(Version difference data)
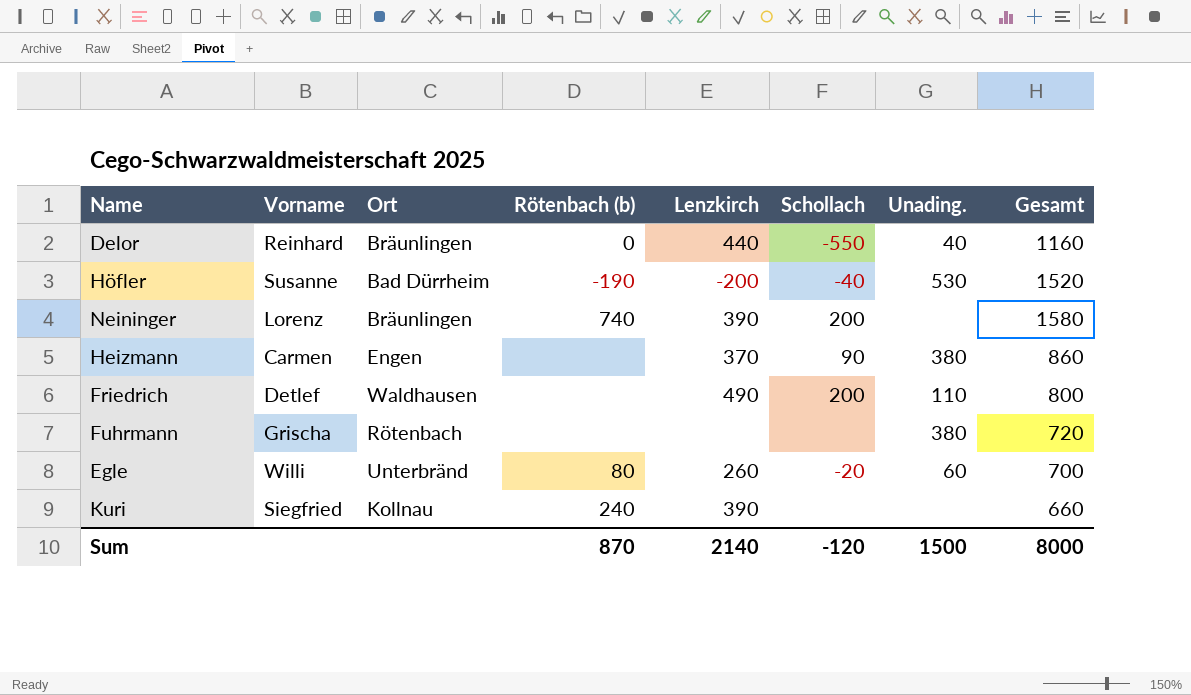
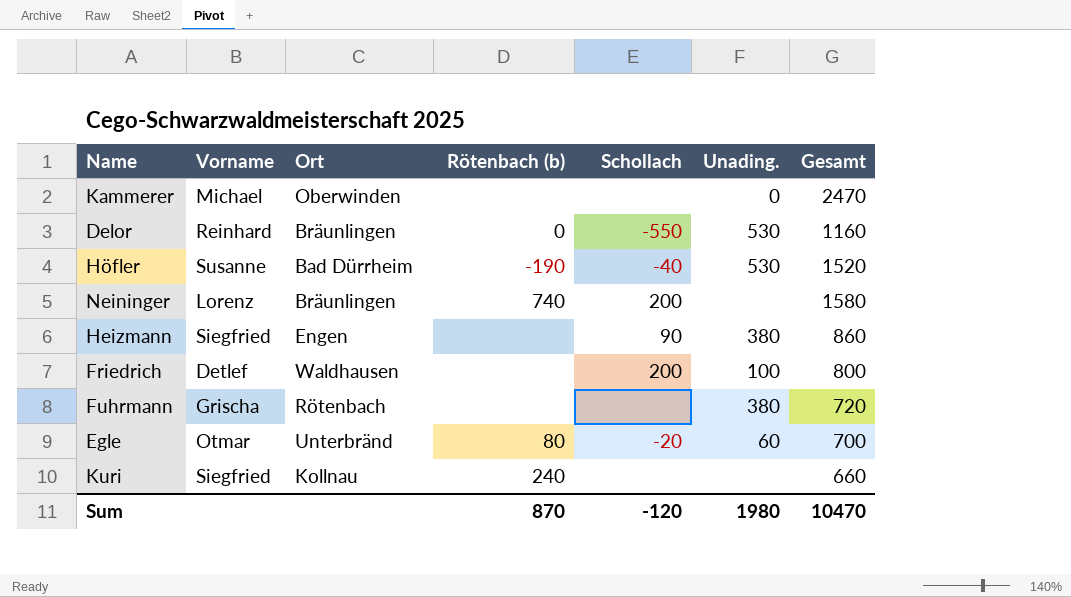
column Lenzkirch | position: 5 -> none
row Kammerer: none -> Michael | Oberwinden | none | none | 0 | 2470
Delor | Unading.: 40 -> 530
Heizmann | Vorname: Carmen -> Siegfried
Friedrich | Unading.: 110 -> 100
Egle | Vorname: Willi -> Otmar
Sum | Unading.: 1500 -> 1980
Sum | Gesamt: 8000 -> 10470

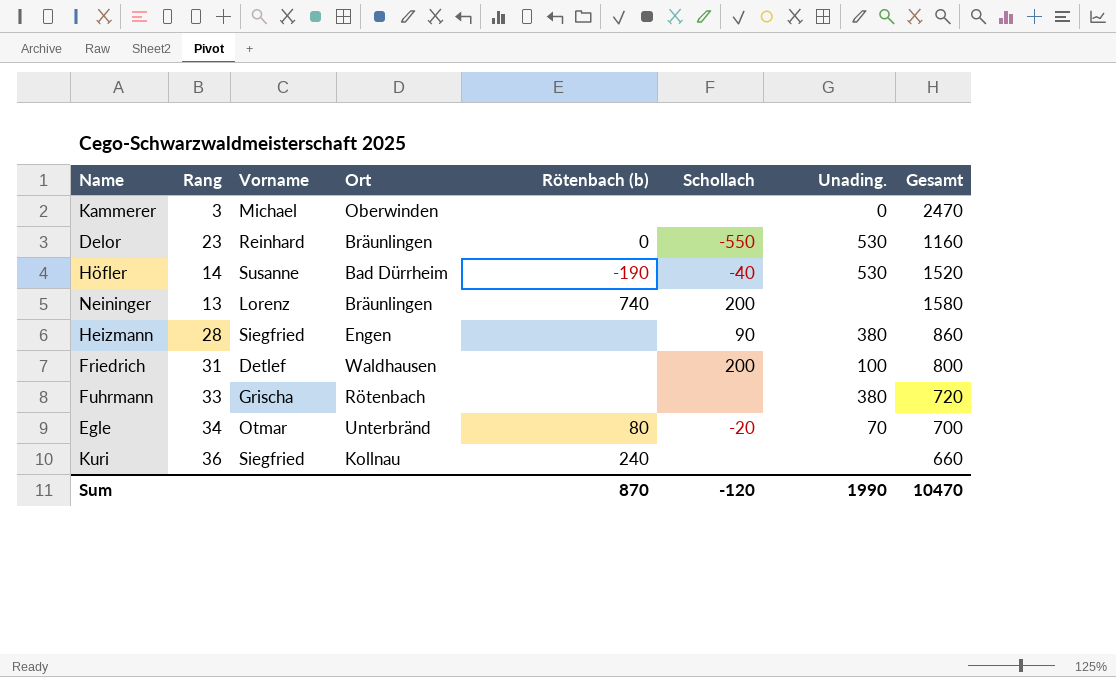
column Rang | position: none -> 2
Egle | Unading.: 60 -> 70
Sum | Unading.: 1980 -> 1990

--

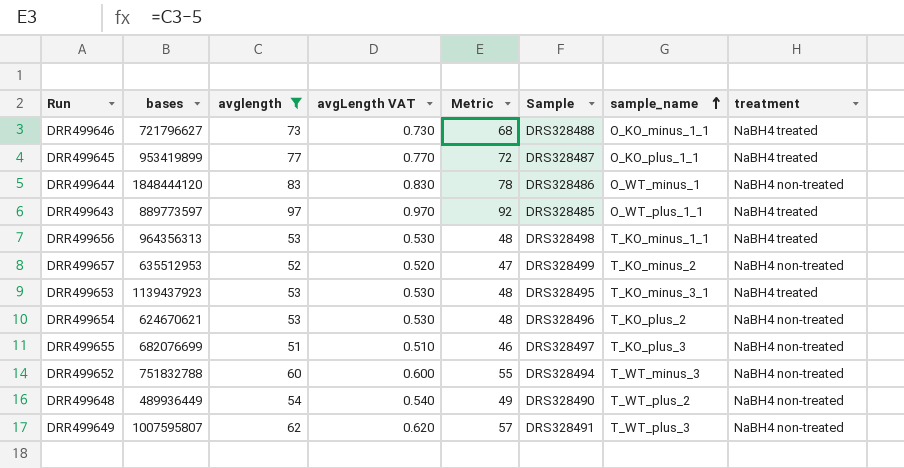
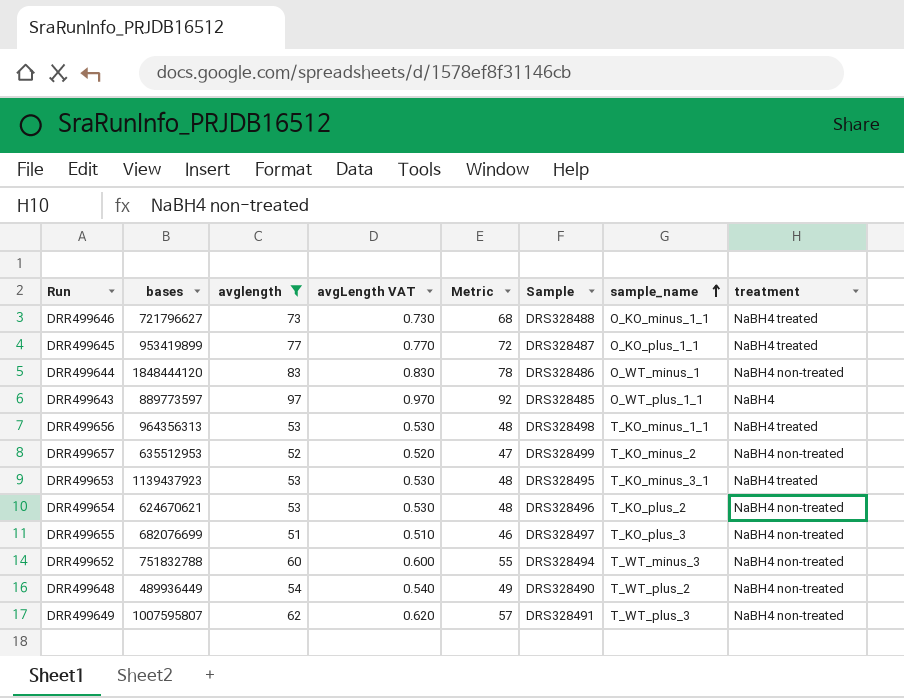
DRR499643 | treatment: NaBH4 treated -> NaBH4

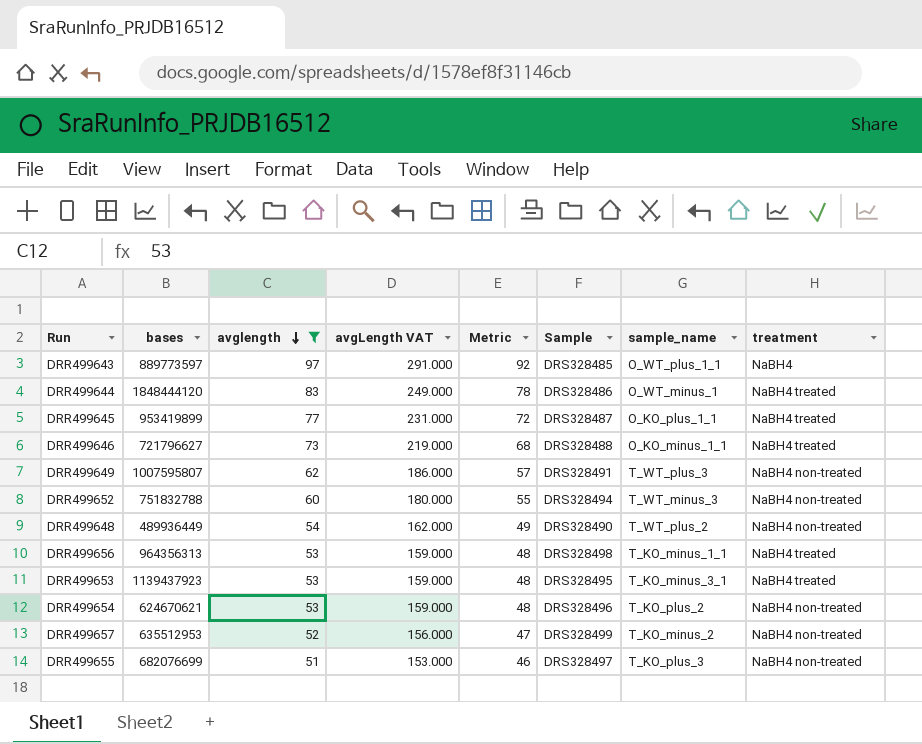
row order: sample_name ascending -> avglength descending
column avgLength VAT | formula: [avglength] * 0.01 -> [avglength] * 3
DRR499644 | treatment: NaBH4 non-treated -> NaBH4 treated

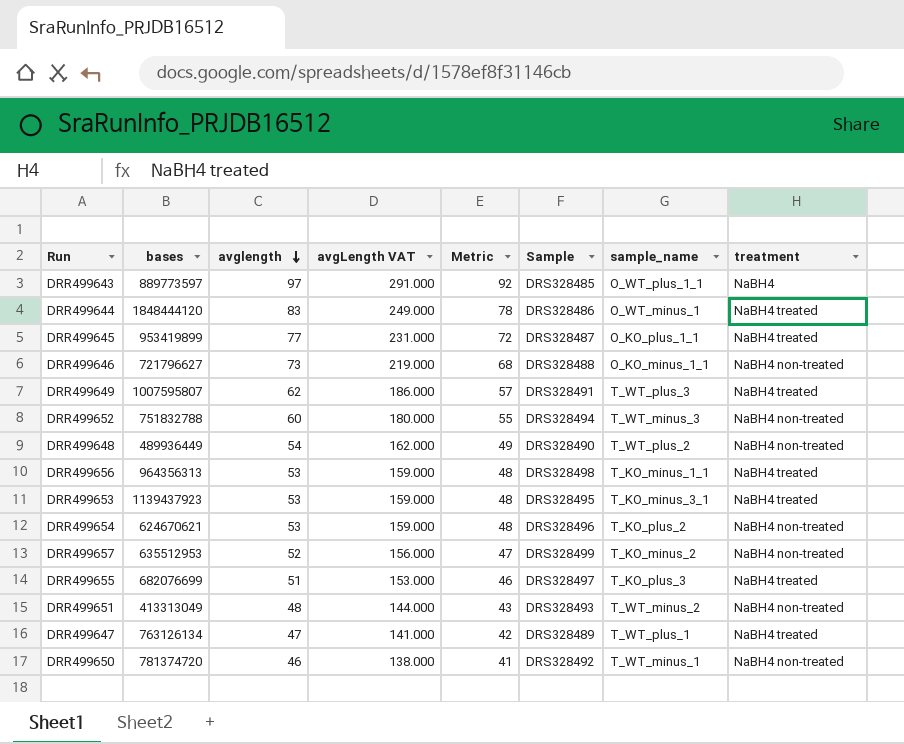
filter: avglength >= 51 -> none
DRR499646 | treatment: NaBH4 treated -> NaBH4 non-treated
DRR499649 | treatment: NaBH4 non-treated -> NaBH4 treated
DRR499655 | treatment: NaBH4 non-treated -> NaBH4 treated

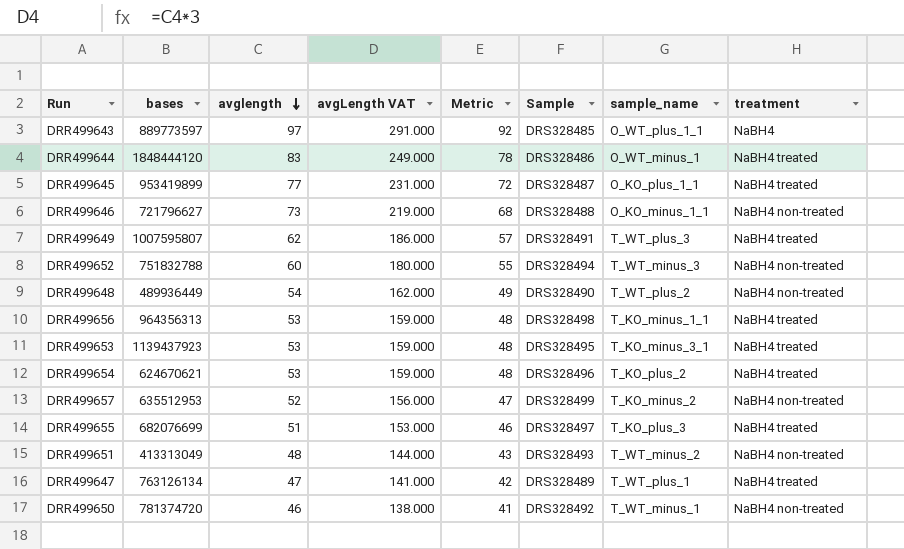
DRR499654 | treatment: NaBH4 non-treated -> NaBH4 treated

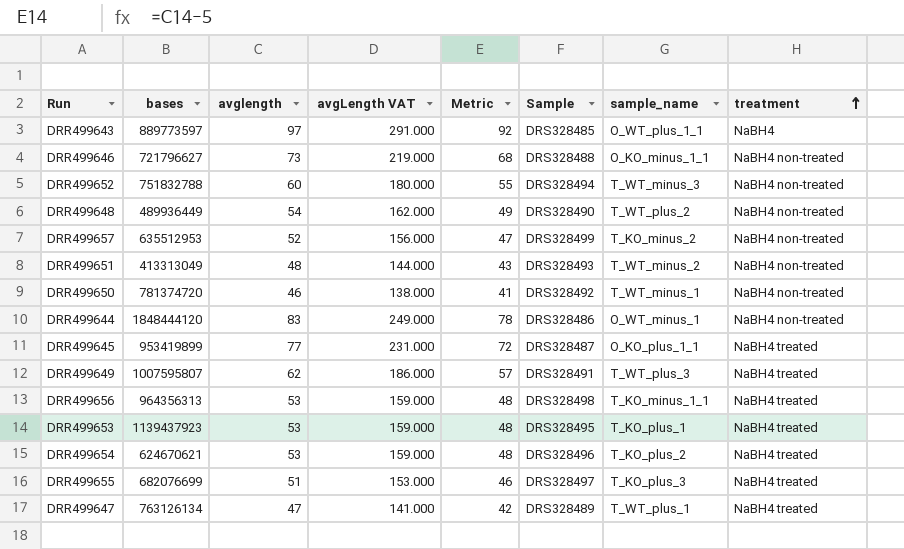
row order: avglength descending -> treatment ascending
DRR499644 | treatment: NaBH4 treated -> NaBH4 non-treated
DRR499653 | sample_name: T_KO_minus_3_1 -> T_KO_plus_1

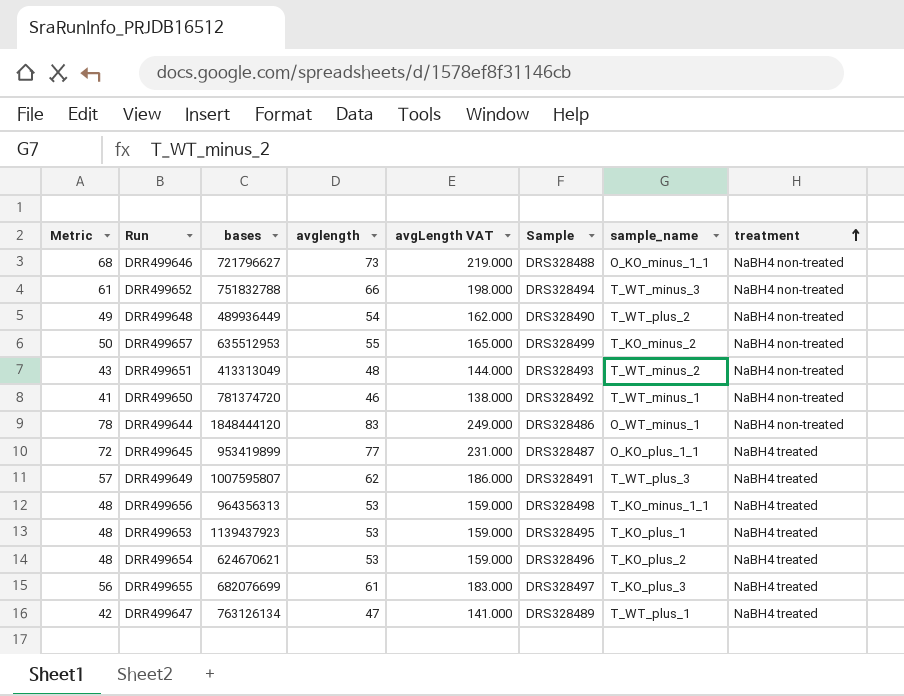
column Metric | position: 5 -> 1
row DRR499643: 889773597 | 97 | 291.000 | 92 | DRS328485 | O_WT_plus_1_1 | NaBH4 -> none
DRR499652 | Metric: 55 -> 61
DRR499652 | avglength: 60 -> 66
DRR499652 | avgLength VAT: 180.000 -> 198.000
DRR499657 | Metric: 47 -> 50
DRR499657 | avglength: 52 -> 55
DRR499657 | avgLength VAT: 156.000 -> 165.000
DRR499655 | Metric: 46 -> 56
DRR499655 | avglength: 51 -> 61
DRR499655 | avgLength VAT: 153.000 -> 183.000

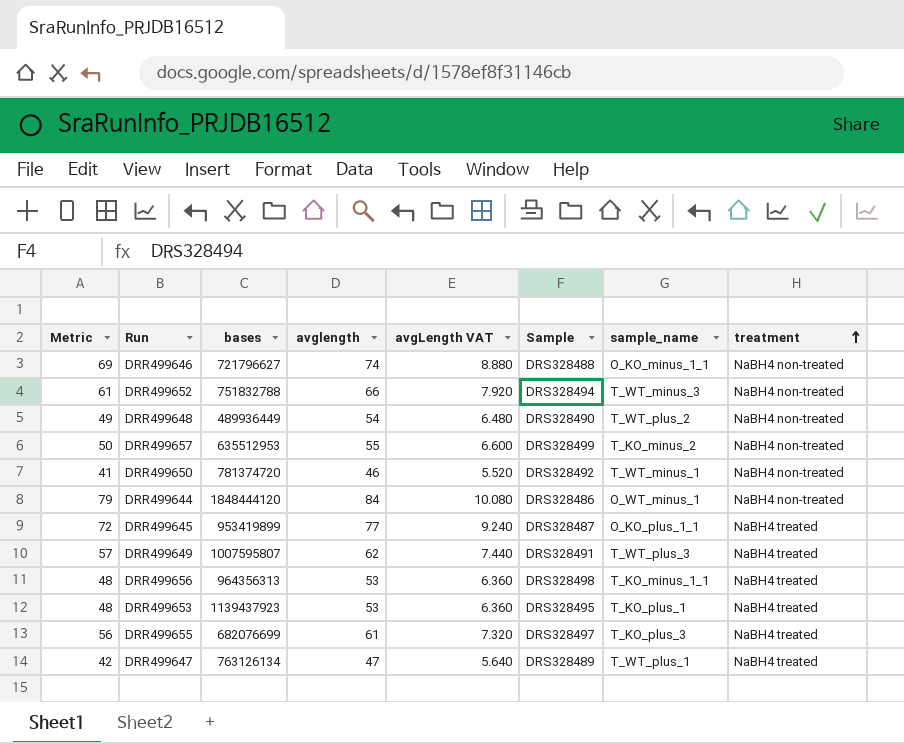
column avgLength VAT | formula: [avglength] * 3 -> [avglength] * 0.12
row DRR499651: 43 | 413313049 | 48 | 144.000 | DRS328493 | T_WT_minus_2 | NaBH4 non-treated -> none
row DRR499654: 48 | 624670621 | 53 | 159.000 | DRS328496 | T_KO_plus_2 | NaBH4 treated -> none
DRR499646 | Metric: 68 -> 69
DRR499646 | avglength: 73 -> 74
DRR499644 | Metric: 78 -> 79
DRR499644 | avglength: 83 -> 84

*WHAT YOU NEED TO DO*
From the records above, copy every line that includes the word "ascending".

*EXERCISE SOLUTION*
row order: sample_name ascending -> avglength descending
row order: avglength descending -> treatment ascending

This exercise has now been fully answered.